▶ Work instructions: Count the lines below in which "firstword" appears, then give that number by itself.

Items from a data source
Content starts

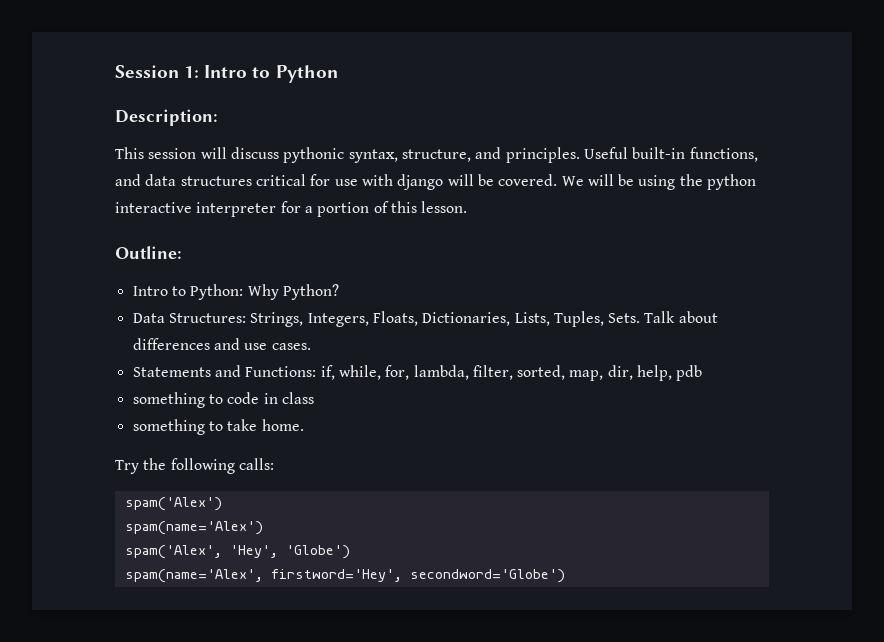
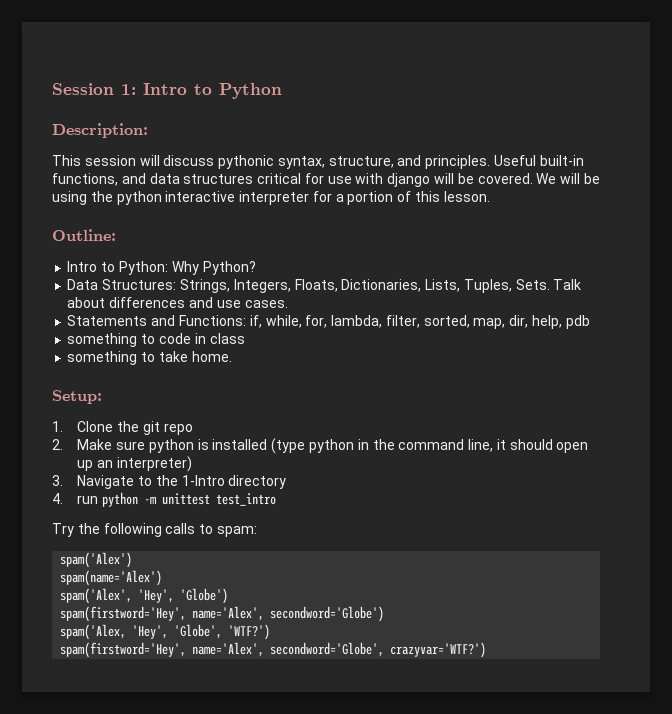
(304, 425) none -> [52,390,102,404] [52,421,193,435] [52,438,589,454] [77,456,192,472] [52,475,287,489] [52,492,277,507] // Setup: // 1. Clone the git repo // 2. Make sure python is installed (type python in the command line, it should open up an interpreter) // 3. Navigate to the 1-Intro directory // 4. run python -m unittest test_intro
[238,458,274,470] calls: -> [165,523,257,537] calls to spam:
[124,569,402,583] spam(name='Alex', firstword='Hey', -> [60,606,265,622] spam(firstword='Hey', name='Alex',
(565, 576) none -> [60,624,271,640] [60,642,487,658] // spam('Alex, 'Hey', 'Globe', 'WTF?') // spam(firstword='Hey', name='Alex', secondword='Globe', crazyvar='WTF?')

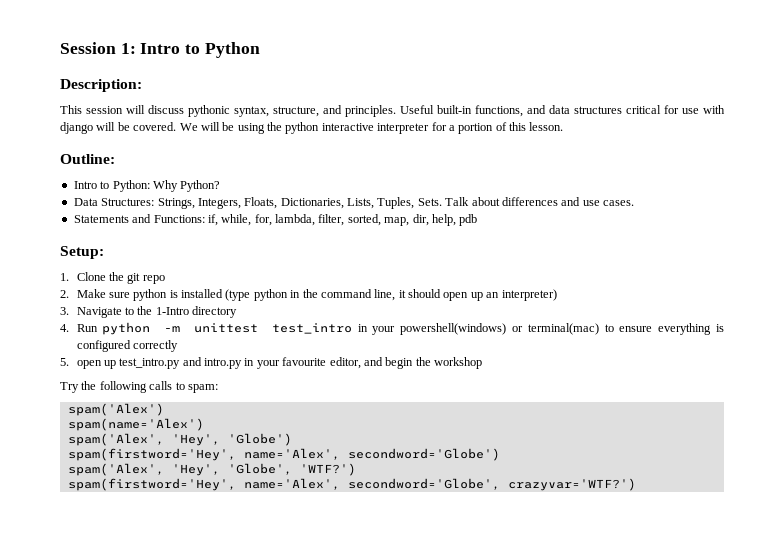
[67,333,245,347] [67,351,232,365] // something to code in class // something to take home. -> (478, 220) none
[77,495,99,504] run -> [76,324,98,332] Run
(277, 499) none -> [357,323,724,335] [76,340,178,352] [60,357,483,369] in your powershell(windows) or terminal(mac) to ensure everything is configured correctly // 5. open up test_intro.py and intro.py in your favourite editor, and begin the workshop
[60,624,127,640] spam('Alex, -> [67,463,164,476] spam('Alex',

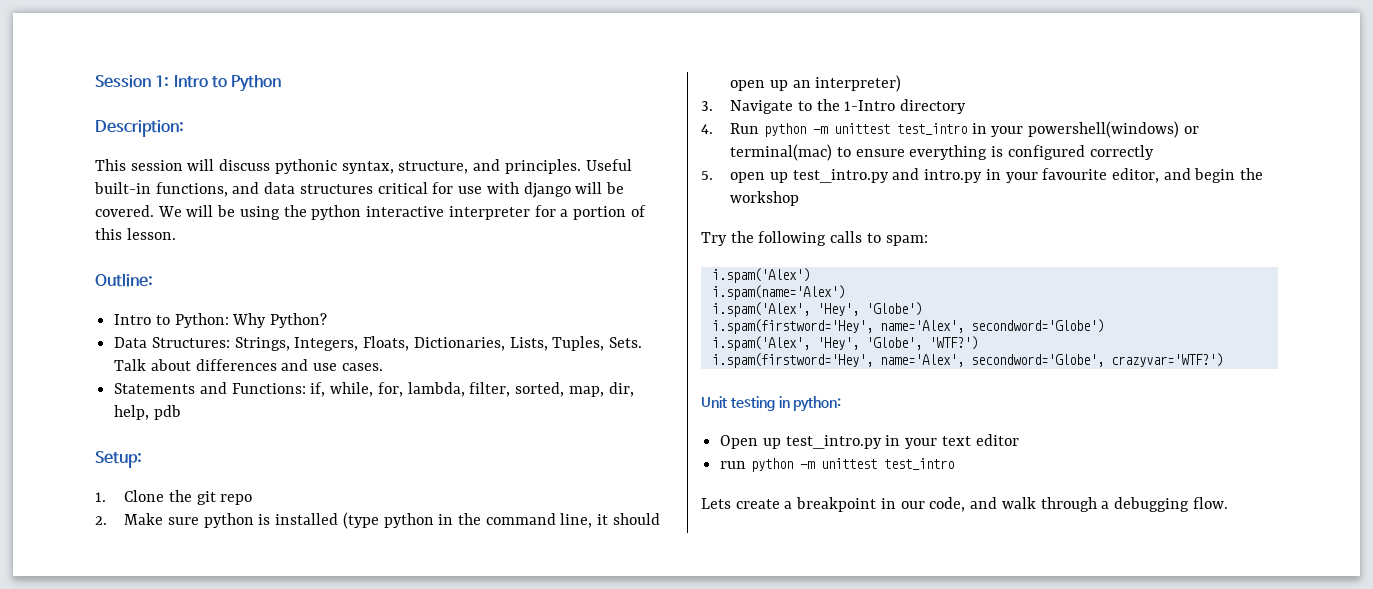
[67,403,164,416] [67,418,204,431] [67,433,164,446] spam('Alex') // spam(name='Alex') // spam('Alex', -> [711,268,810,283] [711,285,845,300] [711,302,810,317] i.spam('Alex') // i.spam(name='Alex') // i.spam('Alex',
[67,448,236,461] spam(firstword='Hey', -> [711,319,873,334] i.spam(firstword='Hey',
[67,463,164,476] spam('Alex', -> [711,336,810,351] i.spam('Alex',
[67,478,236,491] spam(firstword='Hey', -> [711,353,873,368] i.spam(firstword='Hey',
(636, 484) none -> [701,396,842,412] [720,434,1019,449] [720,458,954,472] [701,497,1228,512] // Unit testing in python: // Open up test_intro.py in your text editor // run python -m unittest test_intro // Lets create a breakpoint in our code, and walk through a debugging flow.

Content ends

▶ Response area: 4